La guerre totale comme stratégie
Si l’on s’intéresse aux stratégies déployées des deux côtés, l’on est saisi par une autre ressemblance évidente : le recours systématique à la guerre culturelle. Dans ce dispositif, le contrôle des universités est une étape essentielle car elles sont le berceau des futures élites : journalistes, magistrats, experts etc. La guerre des universités exige l’usage de la violence matérielle et immatérielle, souvent appliquée en meute. Blocages, occupations, barrages filtrants, intimidation des professeurs et des élèves etc. En Tunisie au lendemain du printemps arabes, les étudiants islamistes de la faculté de la Manouba ont obligé leurs consœurs à porter le niqab. Ils ont même voulu obliger les étudiants célibataires à se marier au sein du campus pour éviter toute relation sexuelle illicite dans la communauté universitaire. En France, on préfère occuper les amphis et organiser des journées « sans blancs » à la fac. Il n’empêche, l’idée fondamentale est la même : submerger la majorité silencieuse par un maximum de bêtise et de haine et l’obliger à se soumettre pour pouvoir étudier et obtenir le diplôme sans trop de casse.

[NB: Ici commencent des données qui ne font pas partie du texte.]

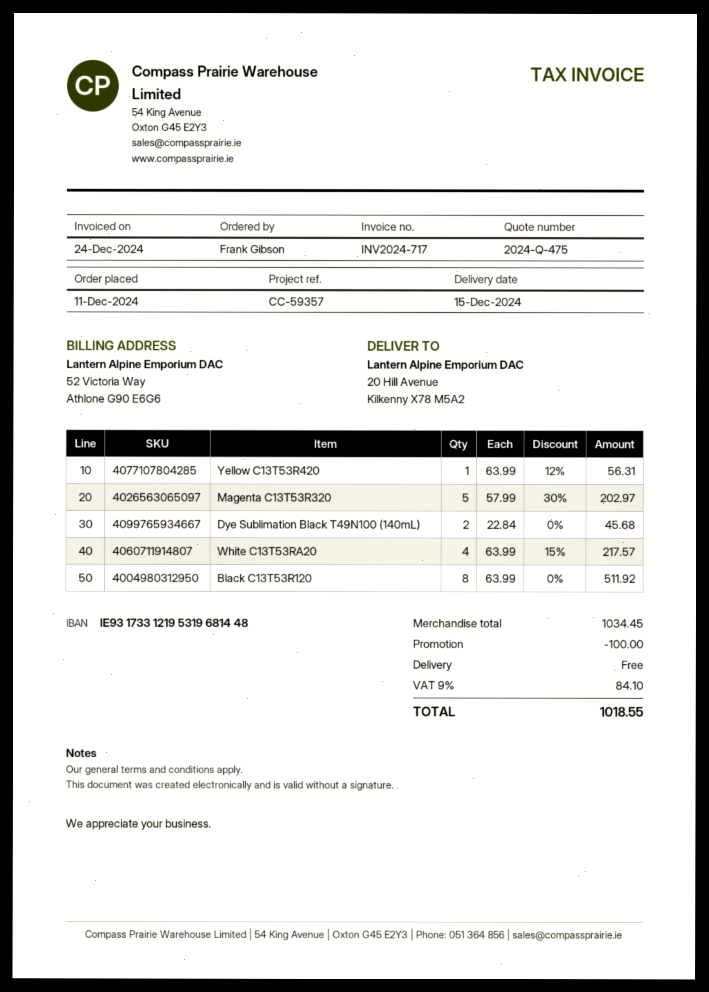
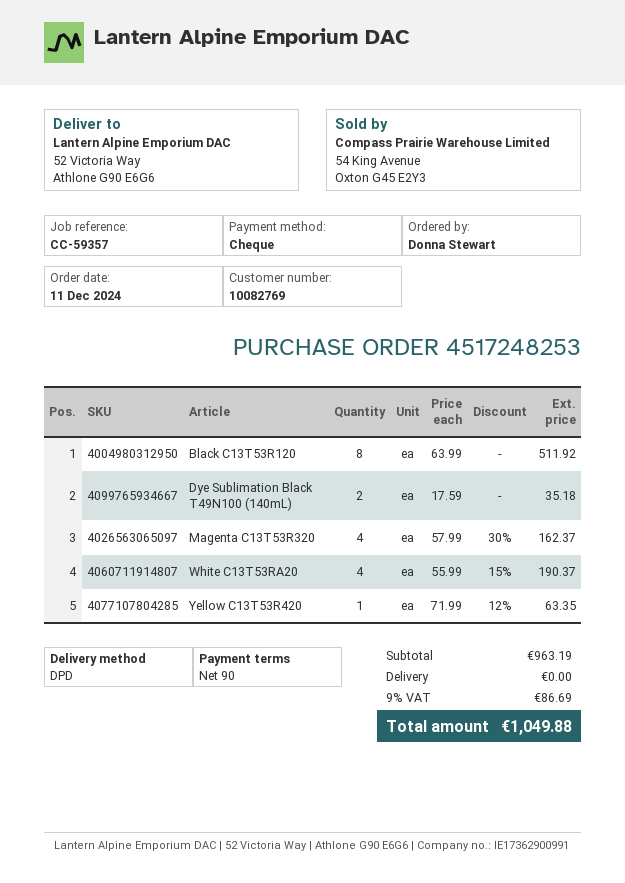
ordered by: Frank Gibson -> Donna Stewart
ship to: 20 Hill Avenue, Kilkenny X78 M5A2 -> 52 Victoria Way, Athlone G90 E6G6
Yellow C13T53R420: 1 x 63.99 - 12% = 56.31 -> 1 x 71.99 - 12% = 63.35
Magenta C13T53R320: 5 x 57.99 - 30% = 202.97 -> 4 x 57.99 - 30% = 162.37
Dye Sublimation Black T49N100 (140mL): 2 x 22.84 = 45.68 -> 2 x 17.59 = 35.18
White C13T53RA20: 4 x 63.99 - 15% = 217.57 -> 4 x 55.99 - 15% = 190.37
subtotal: 1034.45 -> 963.19
discount: 100.00 -> none
tax: 9% = 84.10 -> 9% = 86.69
total: 1018.55 -> 1049.88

L’enseignement primaire et secondaire est plus difficile à prendre, au regard de ses dimensions, mais il est déjà largement influencé par l’extrême-gauche en France et les islamistes partout dans le monde arabe. Un ami marocain me racontait qu’un gros tiers de ses professeurs au lycée étaient affiliés à un mouvement islamiste. Parmi eux, certains organisent des piqueniques le dimanche pour les élèves nécessiteux, d’autres des ateliers de perfectionnement pour les plus assidus, autant d’occasions de retirer les jeunes au contrôle parental et les imbiber d’idéologie islamiste. Bien joué !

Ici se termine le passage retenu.